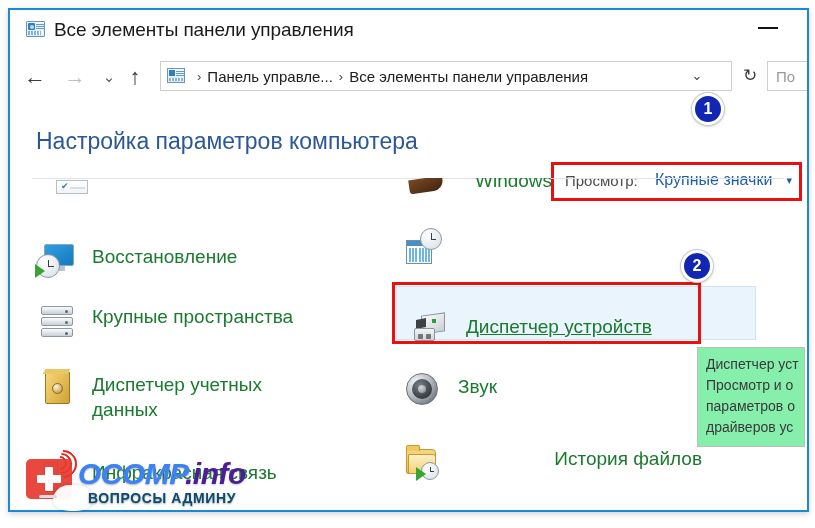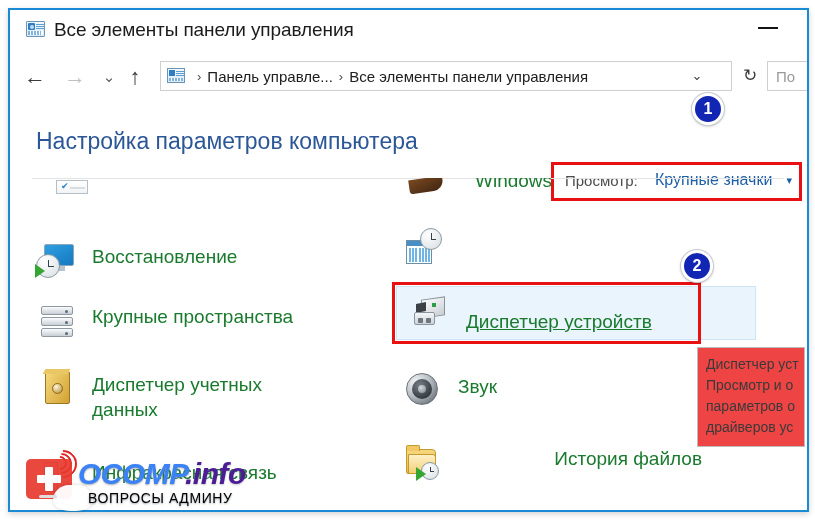--- a/index.html
+++ b/index.html
@@ -862,7 +862,7 @@
         </div>
       </div>
 
-      <div class="cp-item hovered" style="left:400px; top:114px; width:330px;align-items:flex-end;">
+      <div class="cp-item hovered" style="left:400px; top:130px; width:330px;">
         <div class="cp-icon">
           <div class="ic-dev-body"></div>
           <div class="ic-dev-dark"></div>

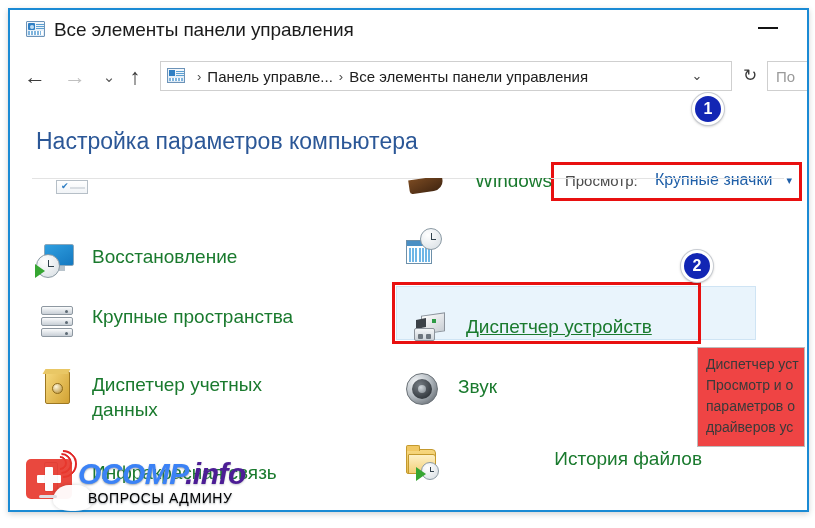--- a/index.html
+++ b/index.html
@@ -612,7 +612,7 @@
     top: 169px;
     width: 108px;
     min-height: 95px;
-    background: #ef4444;
+    background: #86efac;
     border: 1px solid #bcbcbc;
     box-sizing: border-box;
     padding: 6px 8px 8px 8px;

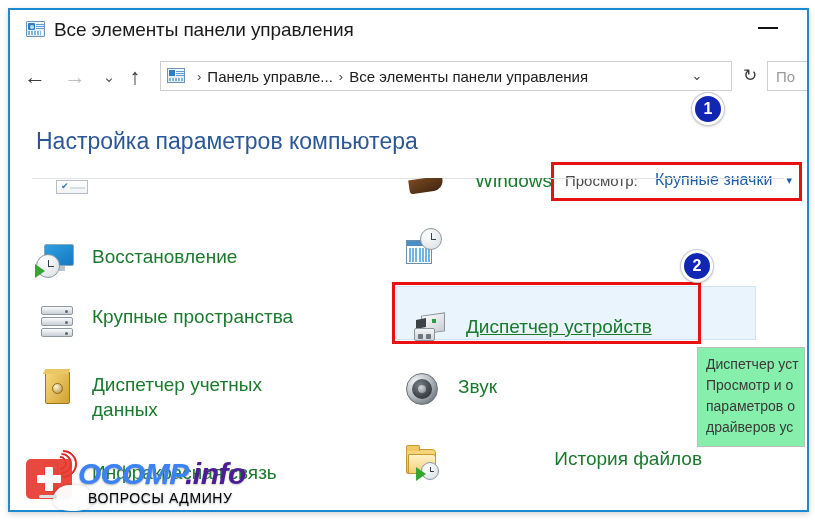--- a/index.html
+++ b/index.html
@@ -729,9 +729,9 @@
     left: 62px;
     top: 41px;
     font-size: 14px;
-    font-weight: normal;
+    font-weight: bold;
     letter-spacing: 0.6px;
-    color: #000000;
+    color: #0c4a6e;
     text-shadow: 0 1px 2px rgba(90,100,110,0.6);
     white-space: nowrap;
   }

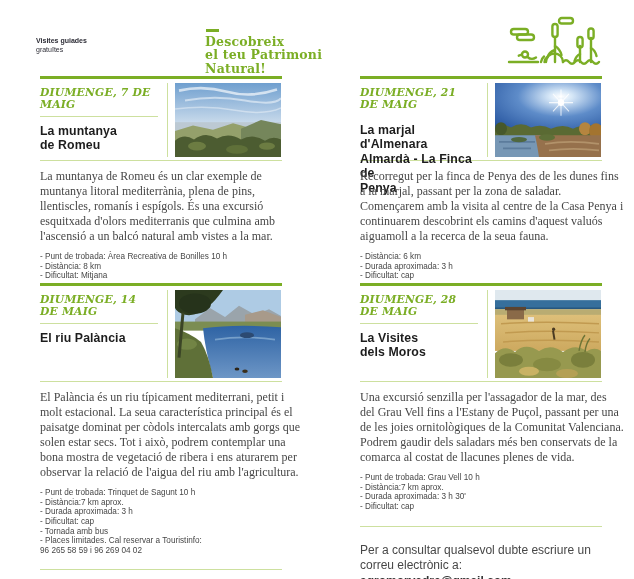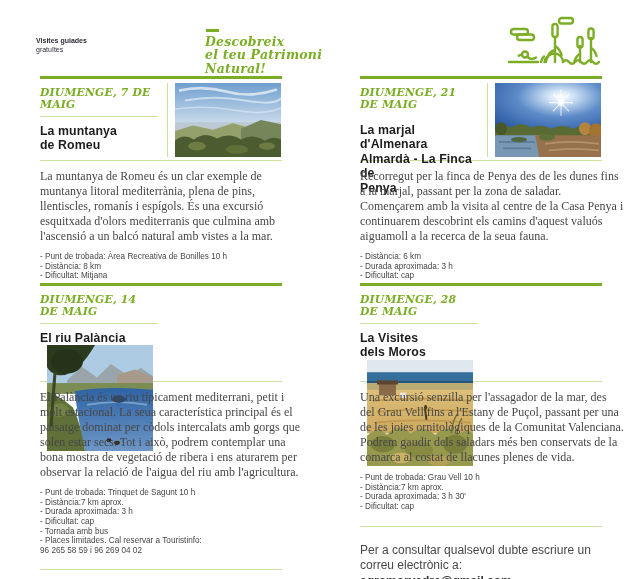--- a/index.html
+++ b/index.html
@@ -11,7 +11,7 @@
   .tagline { position:absolute; left:36px; top:36px; font-size:7px; color:#2d2d36; line-height:1.35; }
   .tagline .b { font-weight:bold; }
   .headline { position:absolute; left:205px; top:29px; color:#7bae25;
-              font-family:"DejaVu Serif", serif; font-style:italic; font-weight:bold;
+              font-family:"DejaVu Serif", serif; font-weight:bold;
               font-size:12.5px; line-height:1.08; letter-spacing:.2px; }
   .headline .dash { width:13px; height:2.5px; background:#7bae25; margin:0 0 3px 1px; }
   .icon-wrap { position:absolute; left:503px; top:15px; width:100px; height:58px; }

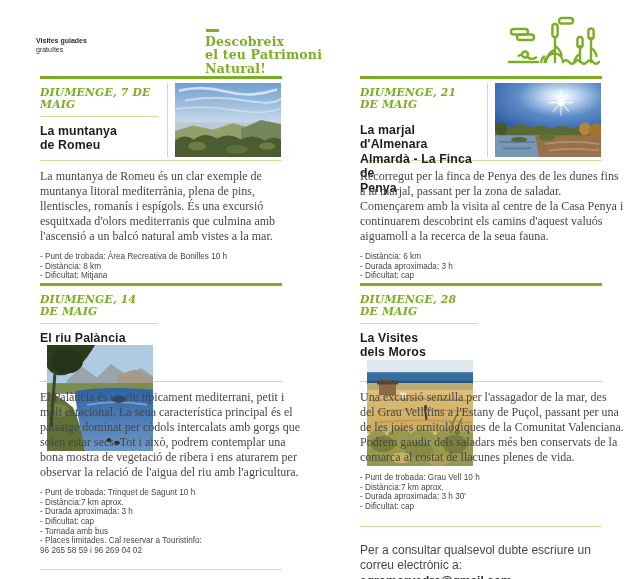--- a/index.html
+++ b/index.html
@@ -25,7 +25,7 @@
   .bar { width:242px; height:3px; background:#7bae25; }
   .head { display:flex; width:242px; padding-top:4px; }
   .head.h1 { height:78px; }
-  .head.h2 { height:92px;flex-direction:column; }
+  .head.h2 { height:92px; }
   .head-left { width:127px; padding-right:9px; display:flex; flex-direction:column; }
   .date { font-family:"DejaVu Serif", serif; font-style:italic; font-weight:bold;
           font-size:10.8px; line-height:1.1; color:#7bae25; margin-top:4px; letter-spacing:.2px; }

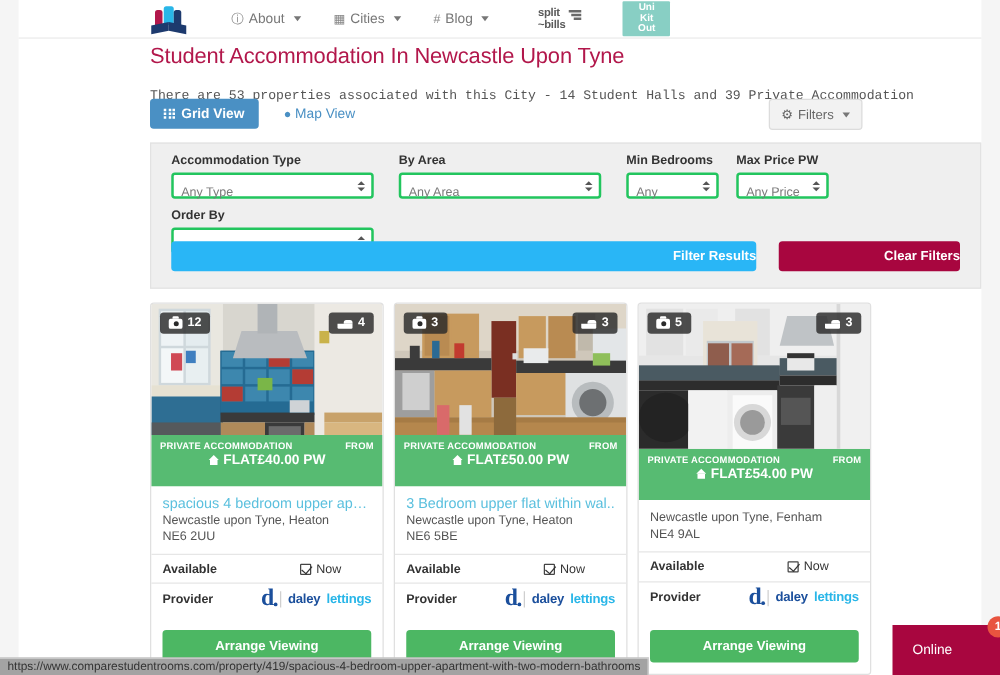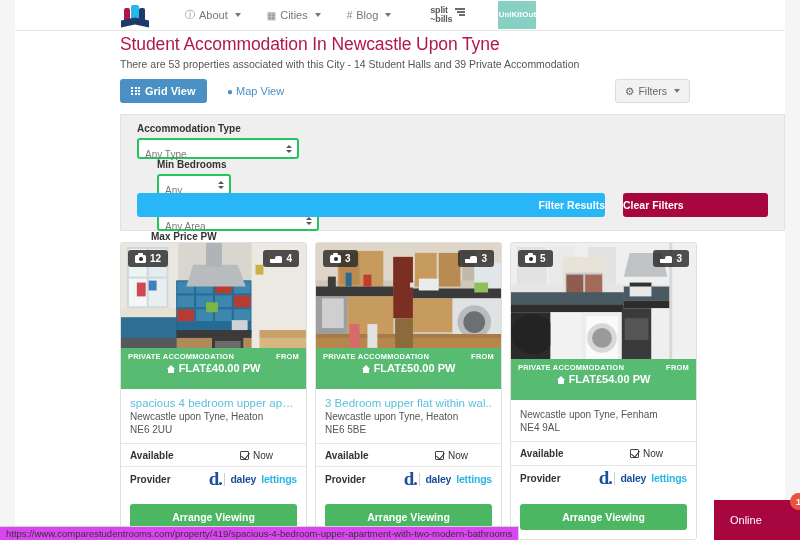--- a/index.html
+++ b/index.html
@@ -78,7 +78,7 @@
   .partner-ukо {
     margin-left: 32px; width: 38px; height: 28px; background: #88cfc4;
     color: #ffffff; font-weight: bold; font-size: 8px; line-height: 8.5px;
-    display: flex; flex-direction: row; align-items: center;
+    display: flex; flex-direction: column; align-items: center;
     justify-content: center; cursor: pointer; border-radius: 1px;
   }
 

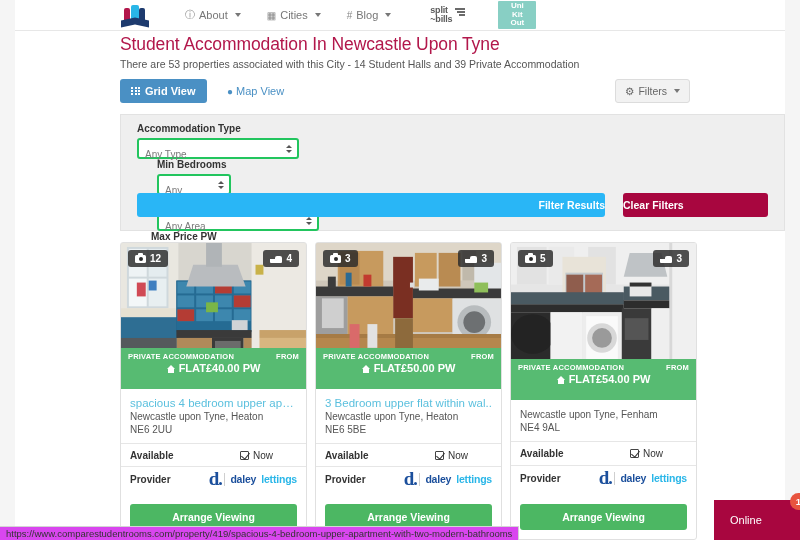--- a/index.html
+++ b/index.html
@@ -91,8 +91,8 @@
     letter-spacing: -0.1px; white-space: nowrap;
   }
   .page-subtitle {
-    position: absolute; left: 105px; top: 27px;
-    font-size: 10.5px; color: #555555; white-space: nowrap;
+    position: absolute; left: 105px; top: 40px;
+    font-size: 10.5px; color: #555555; white-space: nowrap; font-family: Liberation Mono, monospace;
   }
 
   

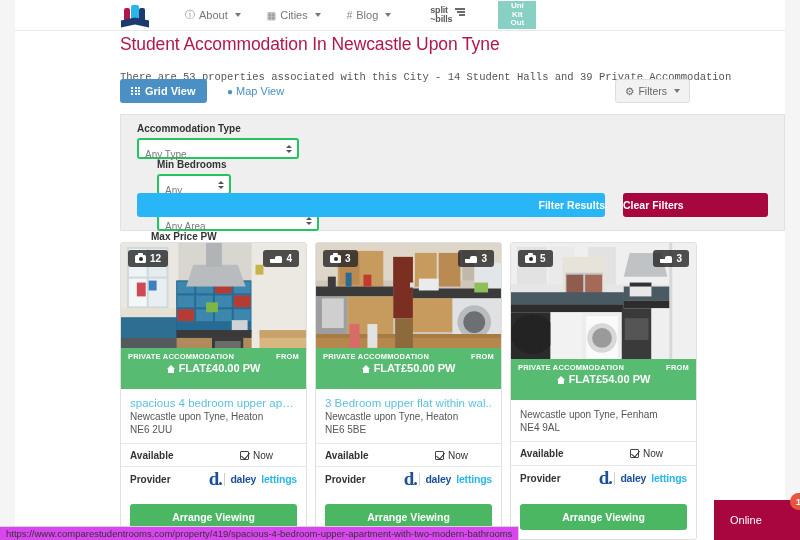--- a/index.html
+++ b/index.html
@@ -128,7 +128,7 @@
   }
   .filter-fields {
     position: absolute; left: 16px; top: 8px; right: 16px;
-    display: flex; flex-wrap: wrap; align-items: flex-start; flex-direction: column;
+    display: flex; flex-wrap: wrap; align-items: flex-start;
   }
   .field { margin-right: 0; }
   .field-label {

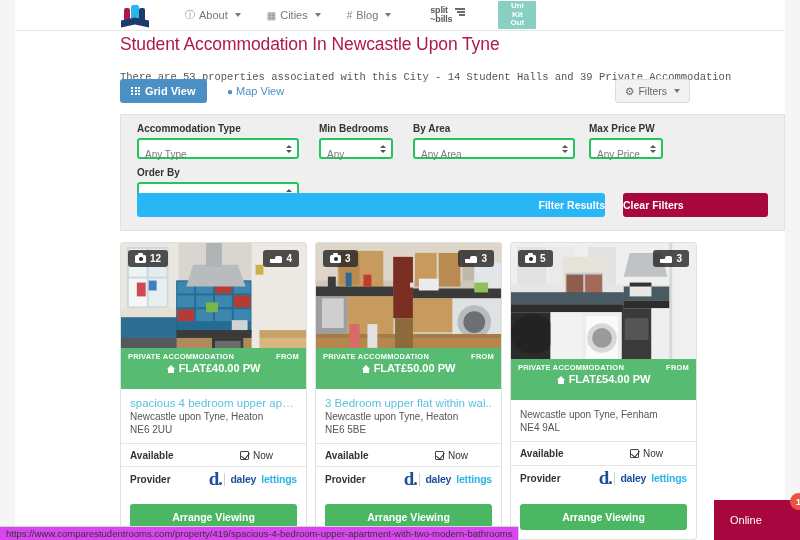--- a/index.html
+++ b/index.html
@@ -417,21 +417,21 @@
           </div>
         </div>
 
+        <div class="field f-area">
+          <span class="field-label">By Area</span>
+          <div class="select-box">
+            <span>Any Area</span>
+            <span class="spinner">
+                <i class="up"></i>
+                <i class="dn"></i>
+              </span>
+          </div>
+        </div>
+
         <div class="field f-bed">
           <span class="field-label">Min Bedrooms</span>
           <div class="select-box">
             <span>Any</span>
-            <span class="spinner">
-                <i class="up"></i>
-                <i class="dn"></i>
-              </span>
-          </div>
-        </div>
-
-        <div class="field f-area">
-          <span class="field-label">By Area</span>
-          <div class="select-box">
-            <span>Any Area</span>
             <span class="spinner">
                 <i class="up"></i>
                 <i class="dn"></i>

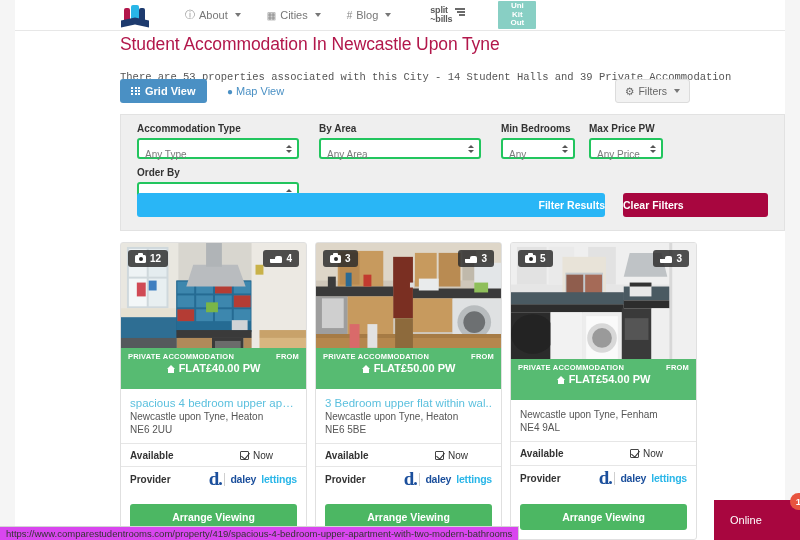--- a/index.html
+++ b/index.html
@@ -164,7 +164,7 @@
     cursor: pointer; margin-right: 18px;
   }
   .btn-clear-filters {
-    width: 145px; background: #a8063f; color: #ffffff; text-align: left;
+    width: 145px; background: #a8063f; color: #ffffff; text-align: right;
     font-size: 10.5px; font-weight: bold; padding: 6px 0; border-radius: 3px;
     cursor: pointer;
   }

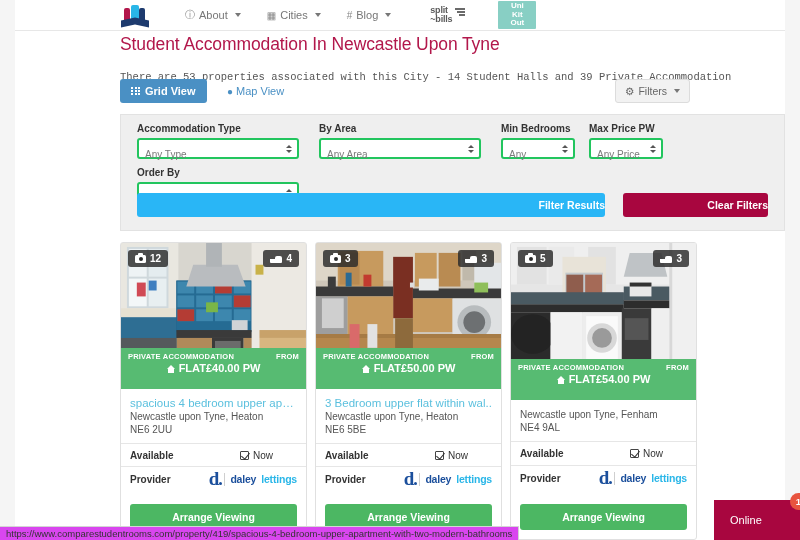--- a/index.html
+++ b/index.html
@@ -294,7 +294,7 @@
   
   .status-bar {
     position: absolute; left: 0; bottom: 0; height: 14px;
-    background: #d946ef; border-top: 1px solid #d4d4d4; border-right:1px solid #d4d4d4;
+    background: #a3a3a3; border-top: 1px solid #d4d4d4; border-right:1px solid #d4d4d4;
     padding: 0 6px; display: flex; align-items: center;
     font-size: 9.5px; color: #333333; white-space: nowrap;
     max-width: 660px; overflow: hidden;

---------------

* ASSIGNED TASK
What's needed is an exact retyping of the records, pictures excluded.

* TASK RESULT
--- a/index.html
+++ b/index.html
@@ -862,7 +862,7 @@
         </div>
       </div>
 
-      <div class="cp-item hovered" style="left:400px; top:114px; width:330px;align-items:flex-end;">
+      <div class="cp-item hovered" style="left:400px; top:130px; width:330px;">
         <div class="cp-icon">
           <div class="ic-dev-body"></div>
           <div class="ic-dev-dark"></div>

--- a/index.html
+++ b/index.html
@@ -612,7 +612,7 @@
     top: 169px;
     width: 108px;
     min-height: 95px;
-    background: #ef4444;
+    background: #86efac;
     border: 1px solid #bcbcbc;
     box-sizing: border-box;
     padding: 6px 8px 8px 8px;

--- a/index.html
+++ b/index.html
@@ -729,9 +729,9 @@
     left: 62px;
     top: 41px;
     font-size: 14px;
-    font-weight: normal;
+    font-weight: bold;
     letter-spacing: 0.6px;
-    color: #000000;
+    color: #0c4a6e;
     text-shadow: 0 1px 2px rgba(90,100,110,0.6);
     white-space: nowrap;
   }

--- a/index.html
+++ b/index.html
@@ -11,7 +11,7 @@
   .tagline { position:absolute; left:36px; top:36px; font-size:7px; color:#2d2d36; line-height:1.35; }
   .tagline .b { font-weight:bold; }
   .headline { position:absolute; left:205px; top:29px; color:#7bae25;
-              font-family:"DejaVu Serif", serif; font-style:italic; font-weight:bold;
+              font-family:"DejaVu Serif", serif; font-weight:bold;
               font-size:12.5px; line-height:1.08; letter-spacing:.2px; }
   .headline .dash { width:13px; height:2.5px; background:#7bae25; margin:0 0 3px 1px; }
   .icon-wrap { position:absolute; left:503px; top:15px; width:100px; height:58px; }

--- a/index.html
+++ b/index.html
@@ -25,7 +25,7 @@
   .bar { width:242px; height:3px; background:#7bae25; }
   .head { display:flex; width:242px; padding-top:4px; }
   .head.h1 { height:78px; }
-  .head.h2 { height:92px;flex-direction:column; }
+  .head.h2 { height:92px; }
   .head-left { width:127px; padding-right:9px; display:flex; flex-direction:column; }
   .date { font-family:"DejaVu Serif", serif; font-style:italic; font-weight:bold;
           font-size:10.8px; line-height:1.1; color:#7bae25; margin-top:4px; letter-spacing:.2px; }

--- a/index.html
+++ b/index.html
@@ -78,7 +78,7 @@
   .partner-ukо {
     margin-left: 32px; width: 38px; height: 28px; background: #88cfc4;
     color: #ffffff; font-weight: bold; font-size: 8px; line-height: 8.5px;
-    display: flex; flex-direction: row; align-items: center;
+    display: flex; flex-direction: column; align-items: center;
     justify-content: center; cursor: pointer; border-radius: 1px;
   }
 

--- a/index.html
+++ b/index.html
@@ -91,8 +91,8 @@
     letter-spacing: -0.1px; white-space: nowrap;
   }
   .page-subtitle {
-    position: absolute; left: 105px; top: 27px;
-    font-size: 10.5px; color: #555555; white-space: nowrap;
+    position: absolute; left: 105px; top: 40px;
+    font-size: 10.5px; color: #555555; white-space: nowrap; font-family: Liberation Mono, monospace;
   }
 
   

--- a/index.html
+++ b/index.html
@@ -128,7 +128,7 @@
   }
   .filter-fields {
     position: absolute; left: 16px; top: 8px; right: 16px;
-    display: flex; flex-wrap: wrap; align-items: flex-start; flex-direction: column;
+    display: flex; flex-wrap: wrap; align-items: flex-start;
   }
   .field { margin-right: 0; }
   .field-label {

--- a/index.html
+++ b/index.html
@@ -417,21 +417,21 @@
           </div>
         </div>
 
+        <div class="field f-area">
+          <span class="field-label">By Area</span>
+          <div class="select-box">
+            <span>Any Area</span>
+            <span class="spinner">
+                <i class="up"></i>
+                <i class="dn"></i>
+              </span>
+          </div>
+        </div>
+
         <div class="field f-bed">
           <span class="field-label">Min Bedrooms</span>
           <div class="select-box">
             <span>Any</span>
-            <span class="spinner">
-                <i class="up"></i>
-                <i class="dn"></i>
-              </span>
-          </div>
-        </div>
-
-        <div class="field f-area">
-          <span class="field-label">By Area</span>
-          <div class="select-box">
-            <span>Any Area</span>
             <span class="spinner">
                 <i class="up"></i>
                 <i class="dn"></i>

--- a/index.html
+++ b/index.html
@@ -164,7 +164,7 @@
     cursor: pointer; margin-right: 18px;
   }
   .btn-clear-filters {
-    width: 145px; background: #a8063f; color: #ffffff; text-align: left;
+    width: 145px; background: #a8063f; color: #ffffff; text-align: right;
     font-size: 10.5px; font-weight: bold; padding: 6px 0; border-radius: 3px;
     cursor: pointer;
   }

--- a/index.html
+++ b/index.html
@@ -294,7 +294,7 @@
   
   .status-bar {
     position: absolute; left: 0; bottom: 0; height: 14px;
-    background: #d946ef; border-top: 1px solid #d4d4d4; border-right:1px solid #d4d4d4;
+    background: #a3a3a3; border-top: 1px solid #d4d4d4; border-right:1px solid #d4d4d4;
     padding: 0 6px; display: flex; align-items: center;
     font-size: 9.5px; color: #333333; white-space: nowrap;
     max-width: 660px; overflow: hidden;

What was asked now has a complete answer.